И тут меня вдруг обожгло озарение – для каждого есть своя «должность», но ни для кого нет такой, которую он мог бы сам выбрать, описать и исполнять, как ему вздумается. Неверно желать новых богов, совершенно неверно желать что-то дать миру! Никакой, никакой, никакой обязанности не существует для пробудившихся людей, кроме одной: искать себя, укрепляться внутри себя, нащупывать свой собственный путь вперед, куда бы он ни привел… Это глубоко потрясло меня, и таков был для меня итог пережитого. Прежде я часто играл с образами будущего, мечтал о ролях, которые могли быть уготовлены мне, – поэта, может быть, или пророка, или мага, или еще кого-нибудь. Все это был вздор. Я не для того пришел в мир, чтобы сочинять стихи, чтобы проповедовать, чтобы писать картины, ни я, ни кто-либо другой не приходил в мир для этого. Все получалось лишь попутно. Истинное призвание каждого состоит только в одном – прийти к самому себе. Кем бы он под конец ни стал – поэтом, безумцем или пророком, – это не его дело и в конечном счете неважно. Его дело – найти собственную, а не любую судьбу, и отдаться ей внутренне, безраздельно и непоколебимо. Все прочее – это половинчатость, это попытка улизнуть, это уход назад, в идеалы толпы, это приспособленчество и страх перед собственной сутью. Во всей своей ужасности и священности вставала передо мной эта новая картина, о которой я не раз догадывался, которую, может быть, часто уже облекал в слова, но которую действительно увидел только теперь. Я – это бросок природы, бросок в неизвестность, может быть, в новое, может быть, в никуда, и сделать этот бросок из бездны действенным, почувствовать в себе его волю и полностью претворить ее в собственную – только в этом мое призвание. Только в этом!

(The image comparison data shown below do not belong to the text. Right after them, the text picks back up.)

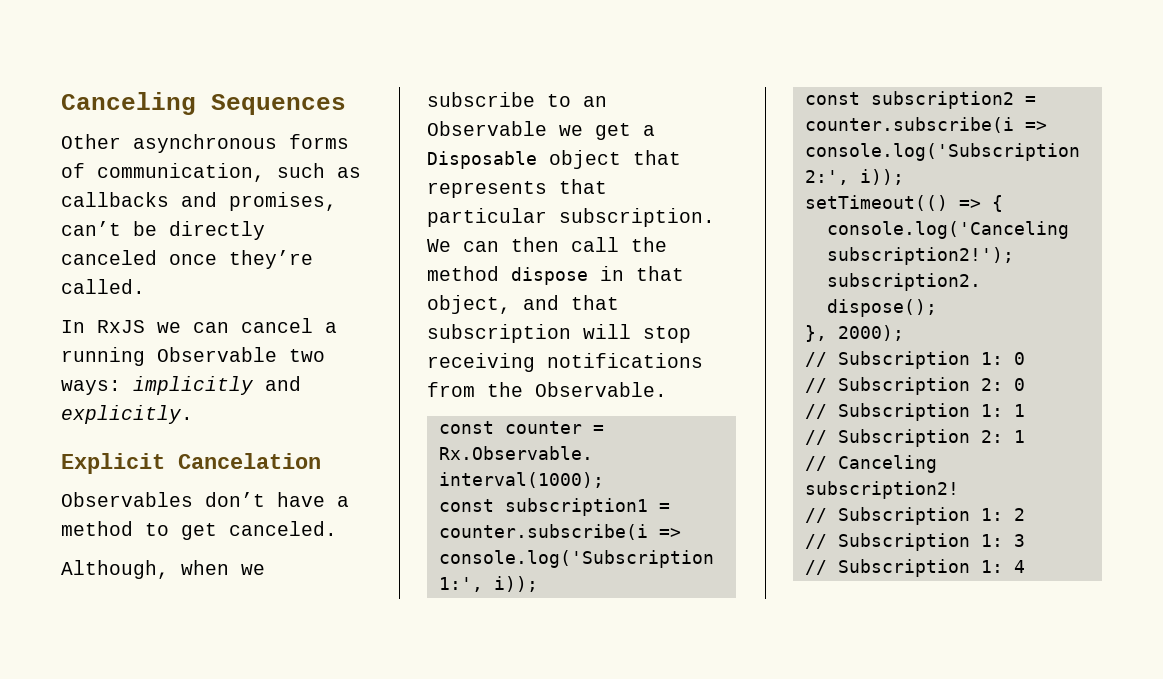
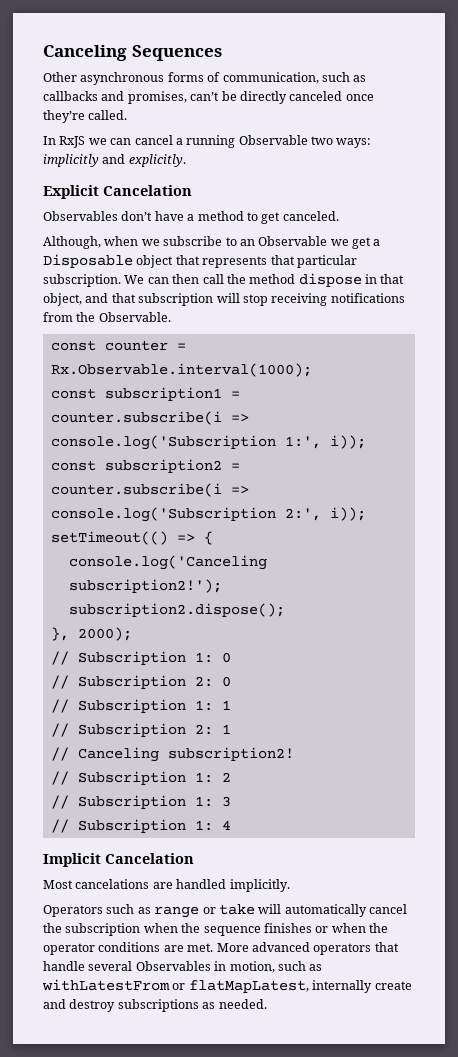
+ Implicit Cancelation
+ Most cancelations are handled implicitly.
+ Operators such as range or take will automatically cancel the subscription when the sequence finishes or when the operator conditions are met. More advanced operators that handle several Observables in motion, such as withLatestFrom or flatMapLatest, internally create and destroy subscriptions as needed.

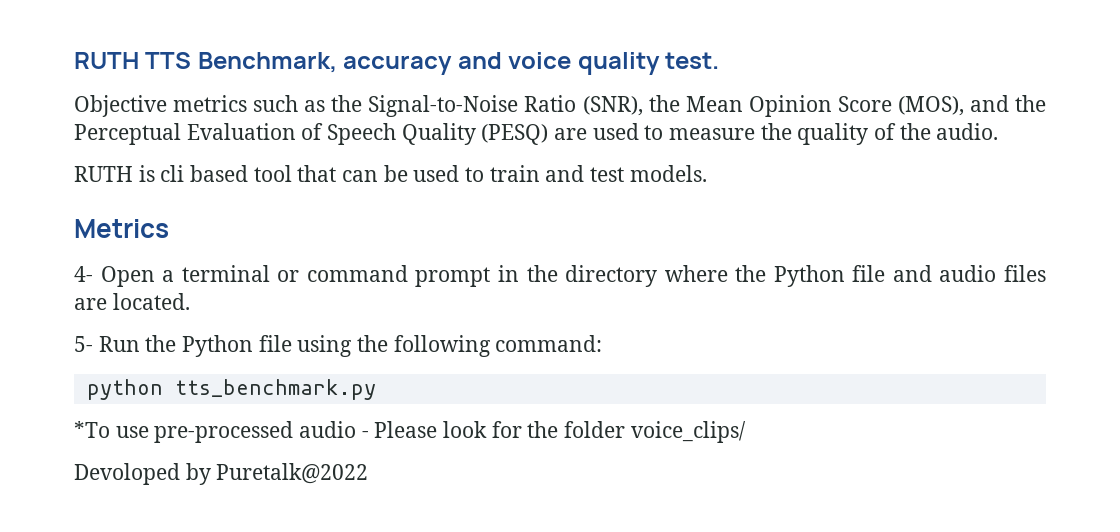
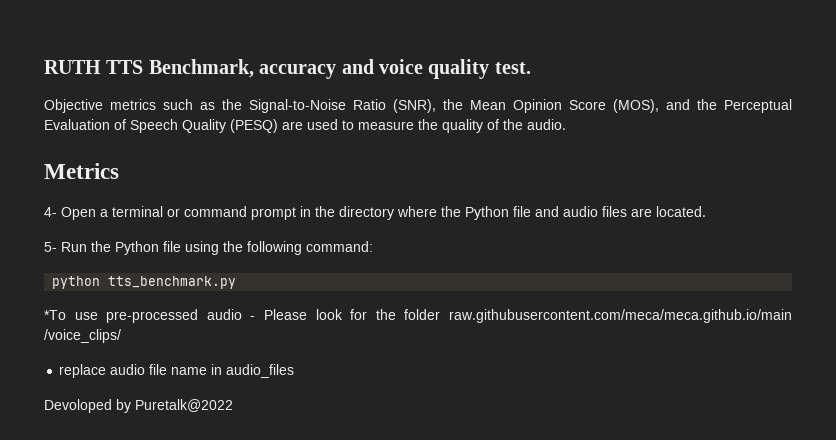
- RUTH is cli based tool that can be used to train and test models.
- *To use pre-processed audio - Please look for the folder voice_clips/
+ *To use pre-processed audio - Please look for the folder raw.githubusercontent.com/meca/meca.github.io/main /voice_clips/
+ replace audio file name in audio_files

Много одиночества я уже вкусил. Теперь я почувствовал, что есть более глубокое одиночество и что оно неизбежно.
Я не пытался умиротворить Писториуса. Мы остались друзьями, но отношения изменились. Лишь один-единственный раз мы говорили об этом, вернее, говорил только он. Он сказал:
– У меня есть желание стать священнослужителем, вы это знаете. Больше всего мне хотелось стать служителем той новой религии, которую мы предчувствуем. Я не смогу им стать – я это знаю и знал, полностью не признаваясь в этом себе, уже давно. Совершать я буду другие священнодействия, может быть, на органе, может быть, еще как-нибудь. Но я всегда должен быть окружен чем-то, что в моем ощущении прекрасно и священно: органная музыка и таинство, символ и миф – мне это нужно, и я от этого не отступлюсь. В этом моя слабость. Было бы выше, было бы правильнее просто отдаться на волю судьбы без всяких притязаний. Но я так не могу; это – единственное, чего я не могу сделать. Может быть, вы когда-нибудь сможете. Это трудно, это единственная на свете действительно трудная вещь, мой мальчик. Я часто об этом мечтал, но я не могу быть таким нагим и одиноким, я тоже бедная жалкая тварь, которой нужно немного тепла и пищи, а иногда и почувствовать близость себе подобных. Кто действительно не хочет ничего, кроме своей судьбы, тому подобных нет, тот совершенно один, и вокруг него только холодное космическое пространство. Это, знаете ли, Иисус в Гефсиманском саду. Бывали на свете мученики, которые с радостью шли на крест, но даже они не были героями, не были освобождены, даже они хотели чего-то привычного им и родного, у них были образцы, у них были идеалы. Кто хочет только судьбы, у того уже нет ни образцов, ни идеалов, ничего дорогого, ничего утешительного у него нет. И этим путем надо было бы, в сущности, идти. Такие люди, как я и вы довольно одиноки, но у каждого из нас есть еще другой, у нас есть тайное удовлетворение, оттого что мы иные, что восстаем, что хотим необыкновенного. Это тоже должно отпасть, если человек хочет пройти весь путь целиком. Он еще и не должен хотеть быть революционером, быть образцом, быть мучеником. Это и представить себе нельзя…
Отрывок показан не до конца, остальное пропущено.